Assignment:
Please return only the lines from the one showing "Measure from where" to the end of the entries, keeping both ends and dropping every picture.

[Entries taken from a collection]

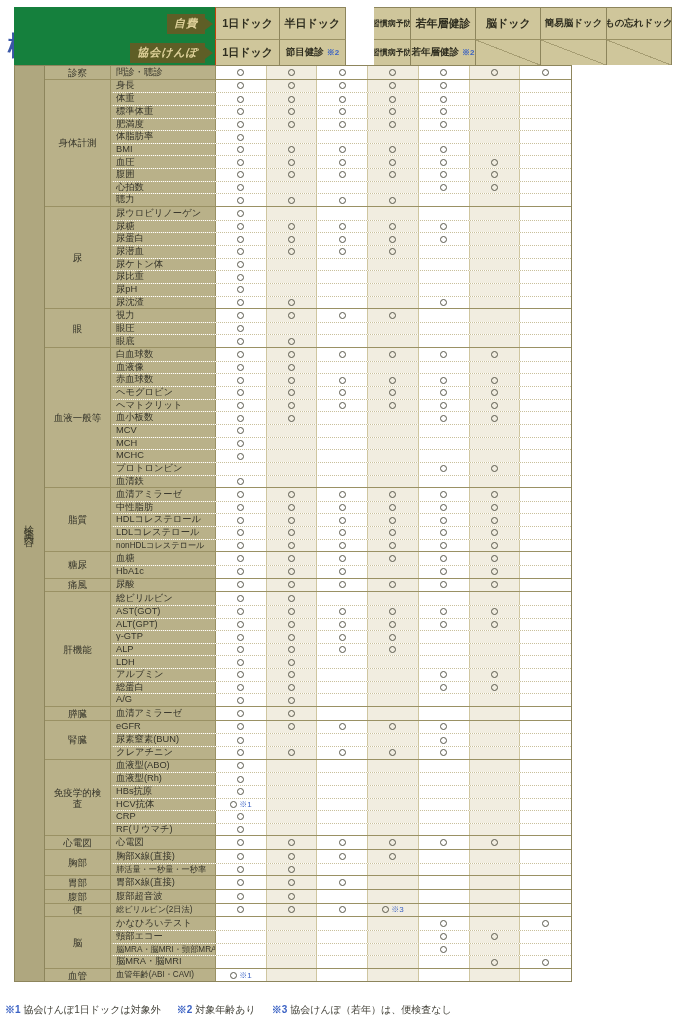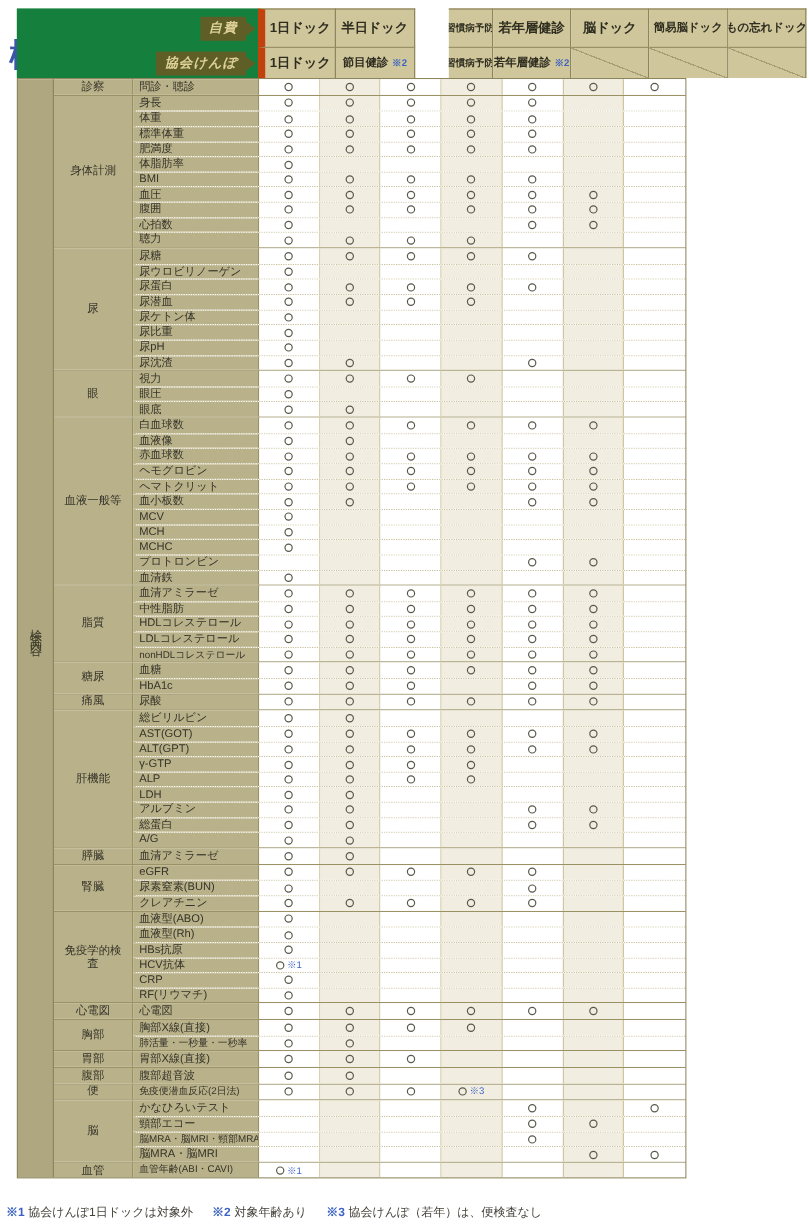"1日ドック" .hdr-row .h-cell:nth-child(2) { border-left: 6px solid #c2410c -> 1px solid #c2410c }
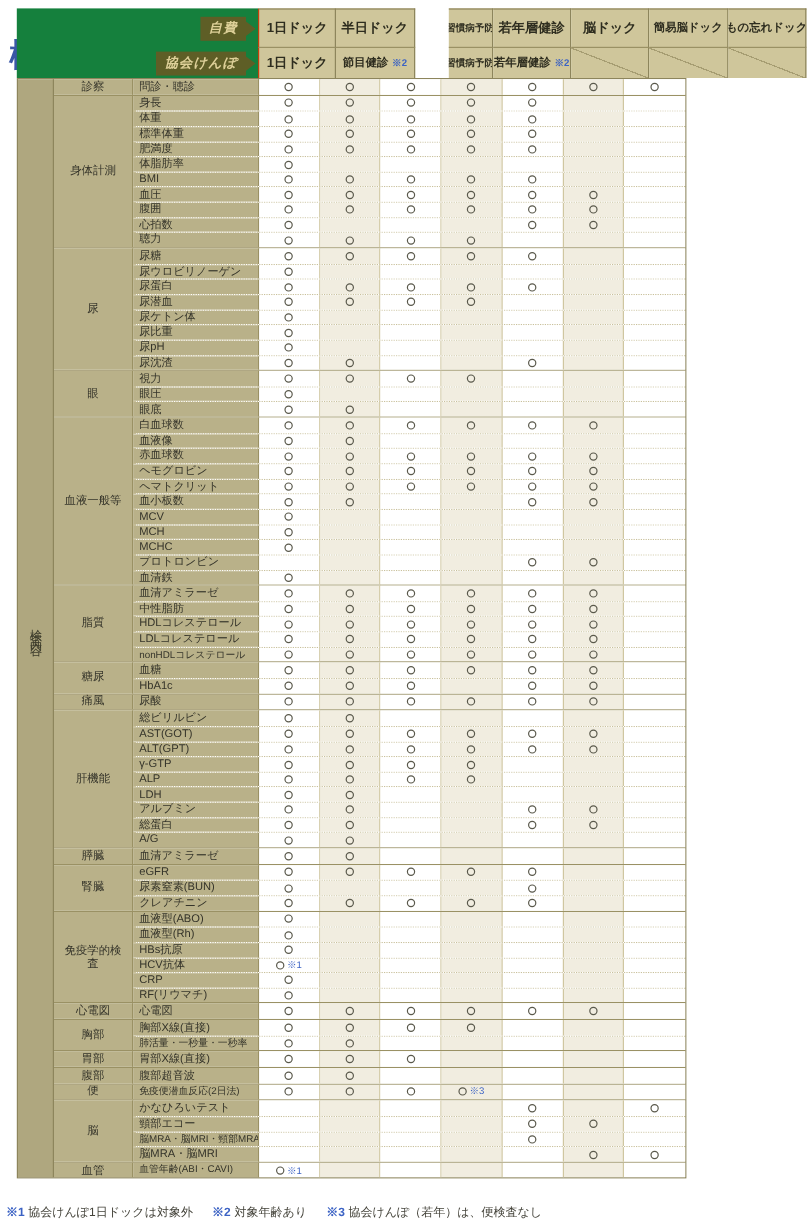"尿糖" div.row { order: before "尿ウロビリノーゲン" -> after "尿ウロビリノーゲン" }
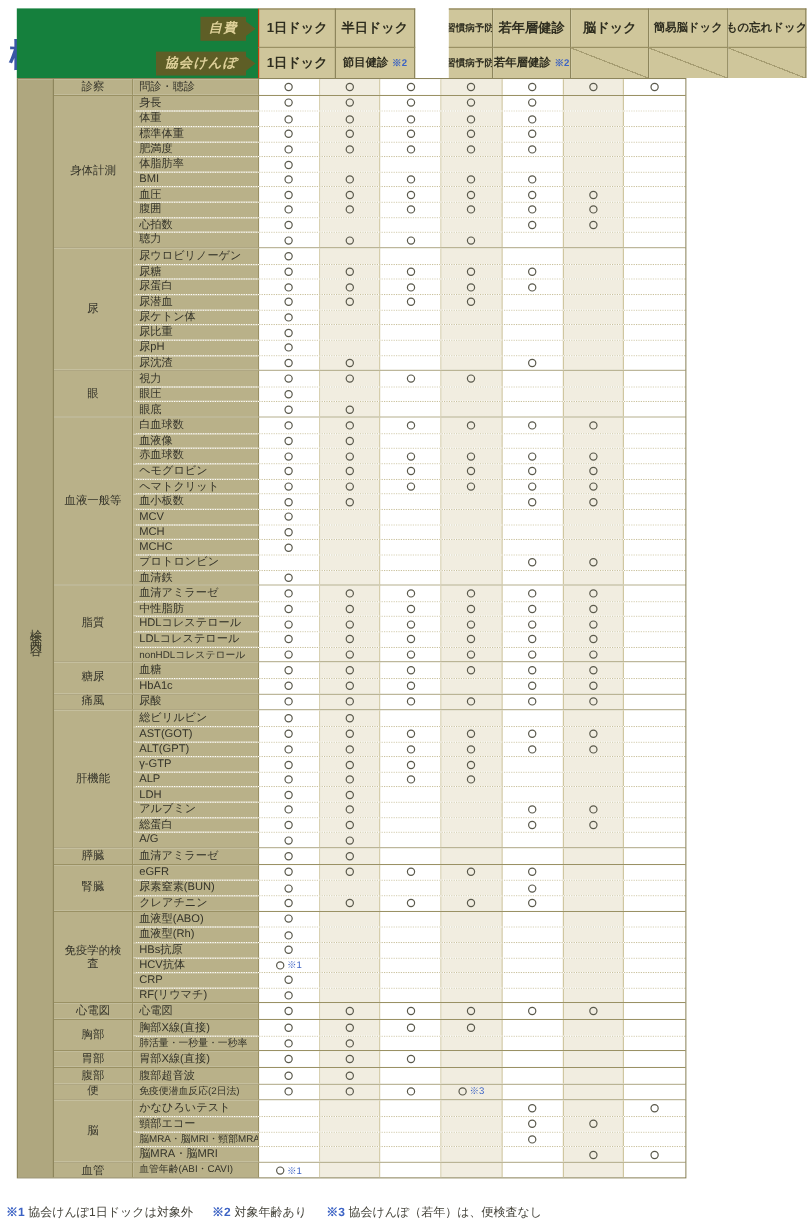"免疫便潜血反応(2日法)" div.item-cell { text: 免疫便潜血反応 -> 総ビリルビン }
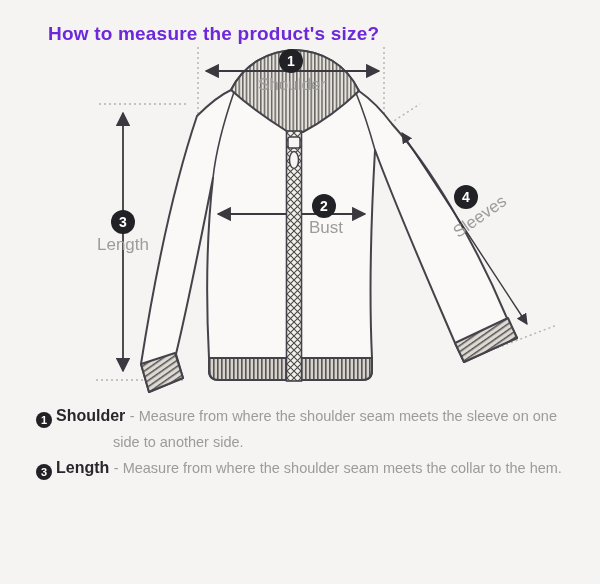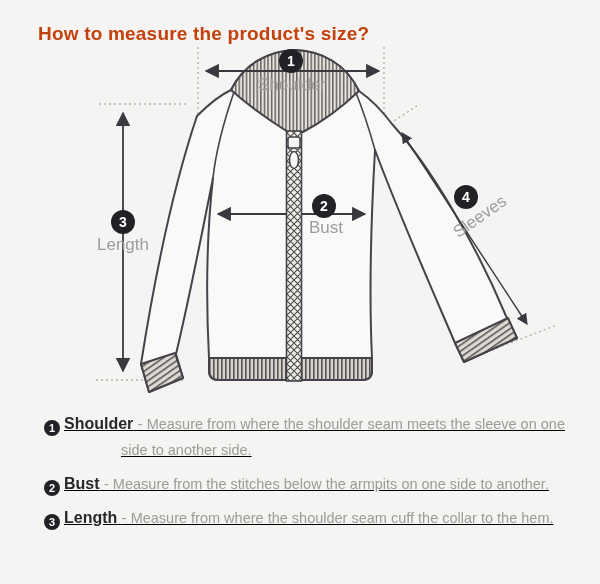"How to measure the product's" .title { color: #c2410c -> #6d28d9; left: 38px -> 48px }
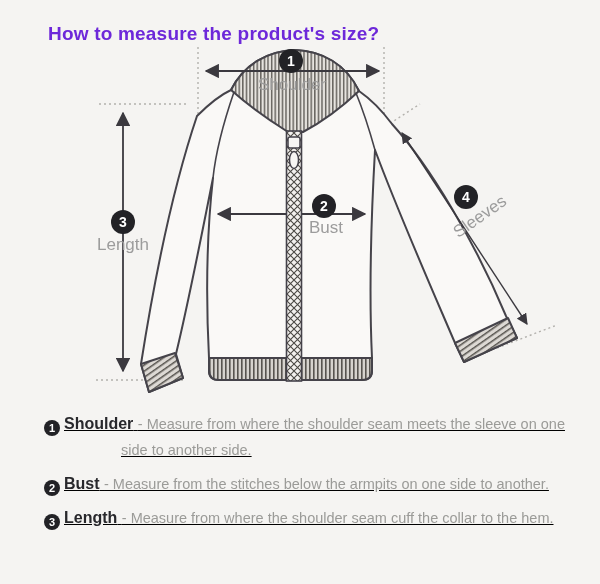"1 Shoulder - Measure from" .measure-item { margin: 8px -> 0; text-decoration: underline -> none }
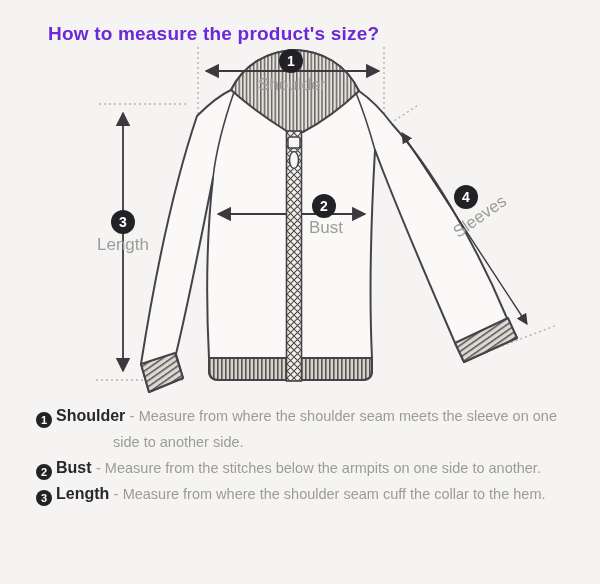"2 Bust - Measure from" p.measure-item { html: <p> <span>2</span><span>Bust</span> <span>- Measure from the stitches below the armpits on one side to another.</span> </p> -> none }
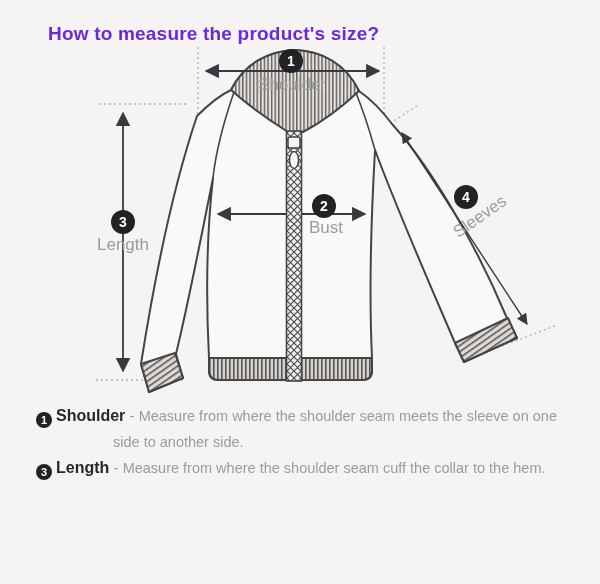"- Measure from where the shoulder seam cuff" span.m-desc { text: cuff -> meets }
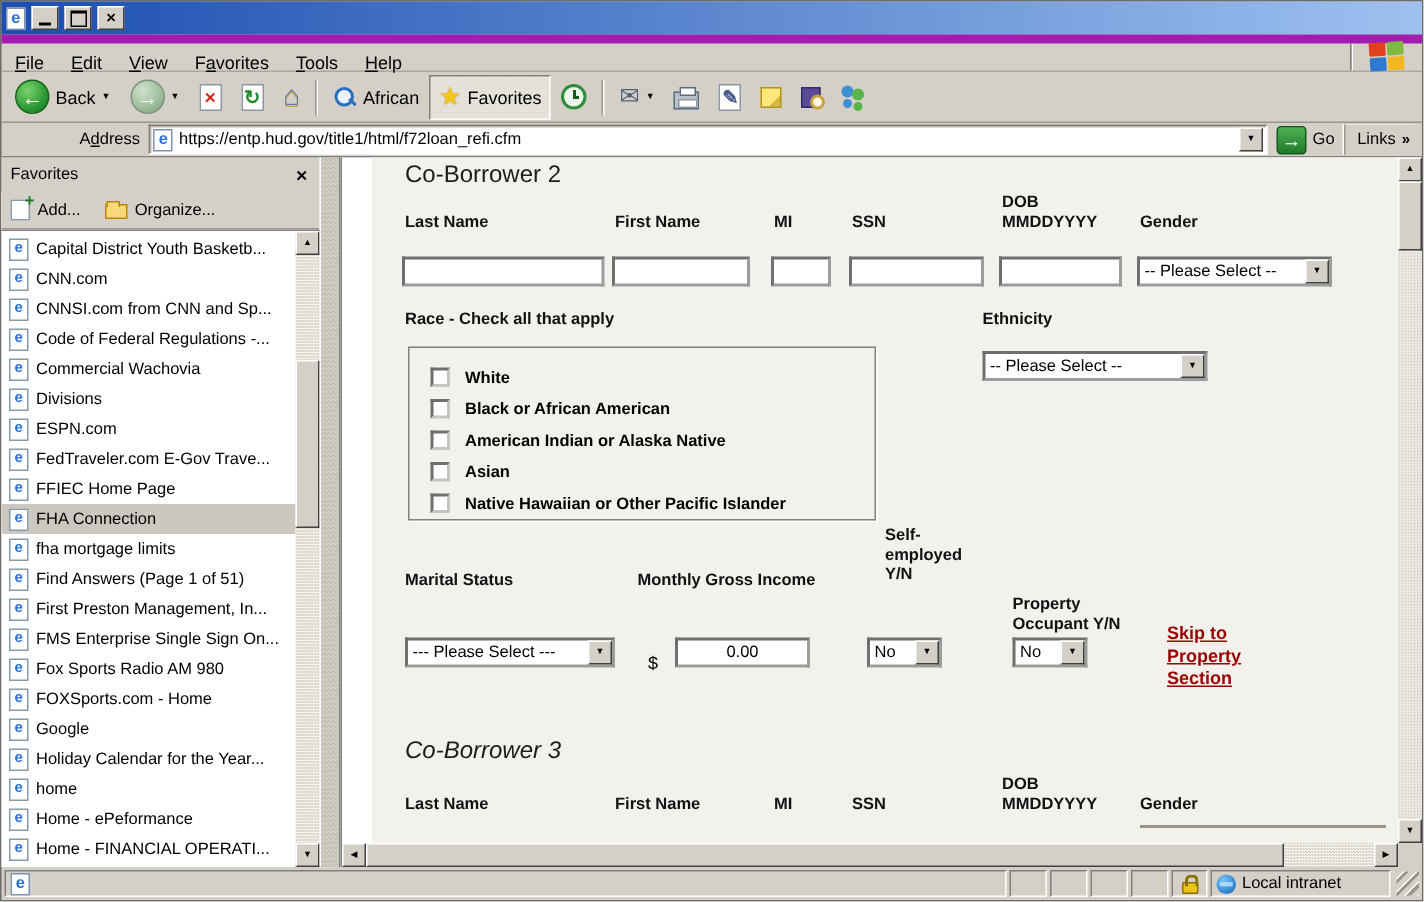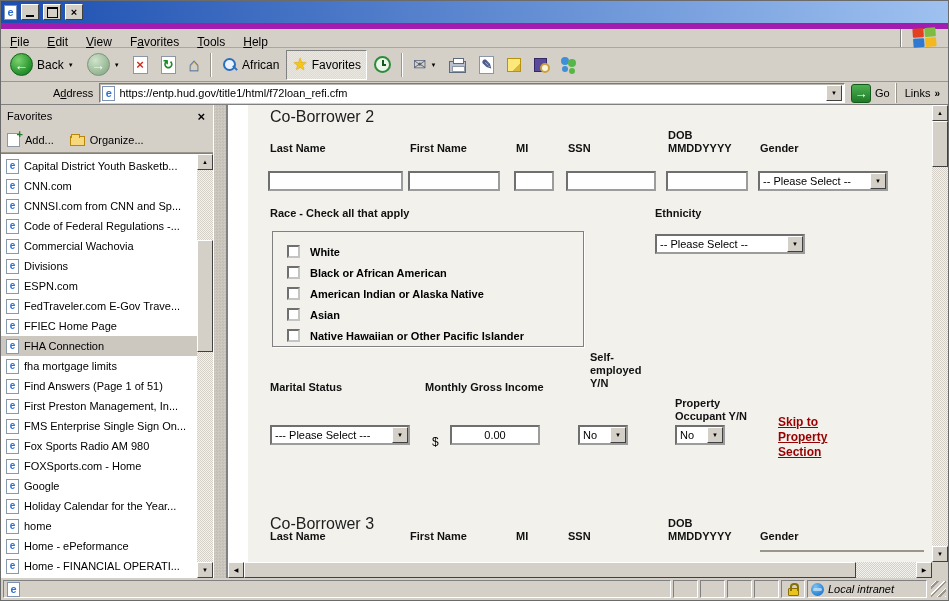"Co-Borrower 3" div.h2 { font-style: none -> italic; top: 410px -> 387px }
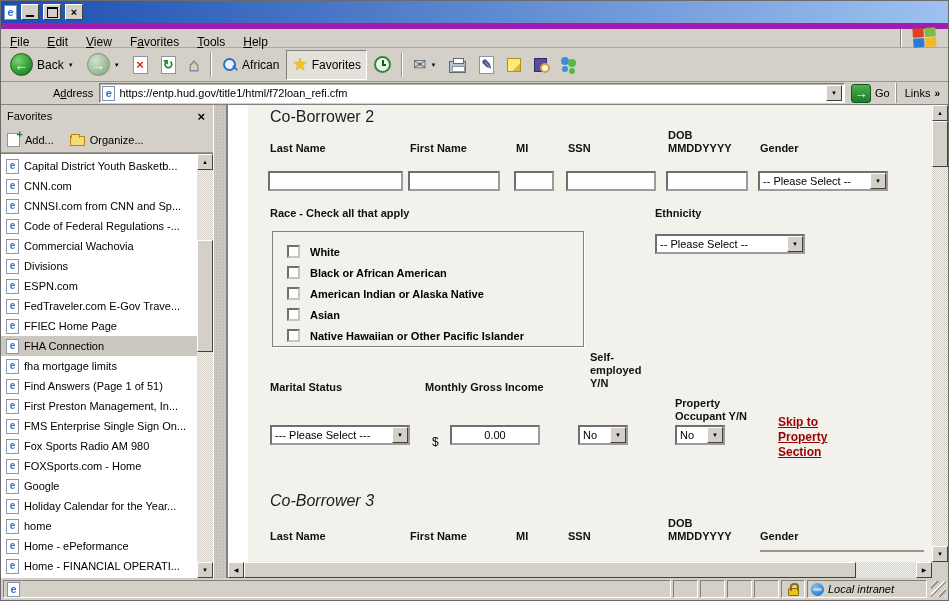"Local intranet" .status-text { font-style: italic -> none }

Answer for this exercise:
"- Measure from where the shoulder seam cuff" span.m-desc { text: cuff -> meets }
"Co-Borrower 3" div.h2 { font-style: none -> italic; top: 410px -> 387px }
"Local intranet" .status-text { font-style: italic -> none }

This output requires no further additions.